- [Data extract]
>>>

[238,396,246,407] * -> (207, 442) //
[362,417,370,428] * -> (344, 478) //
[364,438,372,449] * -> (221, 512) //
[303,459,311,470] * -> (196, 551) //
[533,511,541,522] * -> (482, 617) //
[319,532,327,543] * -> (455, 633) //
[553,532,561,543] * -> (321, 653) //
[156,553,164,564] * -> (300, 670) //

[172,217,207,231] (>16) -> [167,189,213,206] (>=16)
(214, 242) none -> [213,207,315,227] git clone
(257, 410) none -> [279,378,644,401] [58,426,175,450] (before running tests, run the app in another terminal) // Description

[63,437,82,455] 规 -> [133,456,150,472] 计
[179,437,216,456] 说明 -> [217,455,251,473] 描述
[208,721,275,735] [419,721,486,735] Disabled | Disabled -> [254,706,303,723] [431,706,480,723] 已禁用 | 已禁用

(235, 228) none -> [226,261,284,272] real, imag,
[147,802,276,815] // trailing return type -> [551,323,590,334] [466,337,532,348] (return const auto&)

<<<
>>>

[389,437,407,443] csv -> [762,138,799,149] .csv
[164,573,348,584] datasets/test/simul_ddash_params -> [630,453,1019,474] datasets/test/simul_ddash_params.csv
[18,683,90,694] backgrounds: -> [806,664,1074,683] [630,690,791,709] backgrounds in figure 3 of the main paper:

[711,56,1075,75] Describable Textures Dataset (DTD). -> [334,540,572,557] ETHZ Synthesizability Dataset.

<<<

Return, unchanged, the run of lines above that opens with the line containing "[172,217,207,231] (>16) ->" and closes with the line containing "[147,802,276,815] // trailing". Include both.

- [Response box]
[172,217,207,231] (>16) -> [167,189,213,206] (>=16)
(214, 242) none -> [213,207,315,227] git clone
(257, 410) none -> [279,378,644,401] [58,426,175,450] (before running tests, run the app in another terminal) // Description

[63,437,82,455] 规 -> [133,456,150,472] 计
[179,437,216,456] 说明 -> [217,455,251,473] 描述
[208,721,275,735] [419,721,486,735] Disabled | Disabled -> [254,706,303,723] [431,706,480,723] 已禁用 | 已禁用

(235, 228) none -> [226,261,284,272] real, imag,
[147,802,276,815] // trailing return type -> [551,323,590,334] [466,337,532,348] (return const auto&)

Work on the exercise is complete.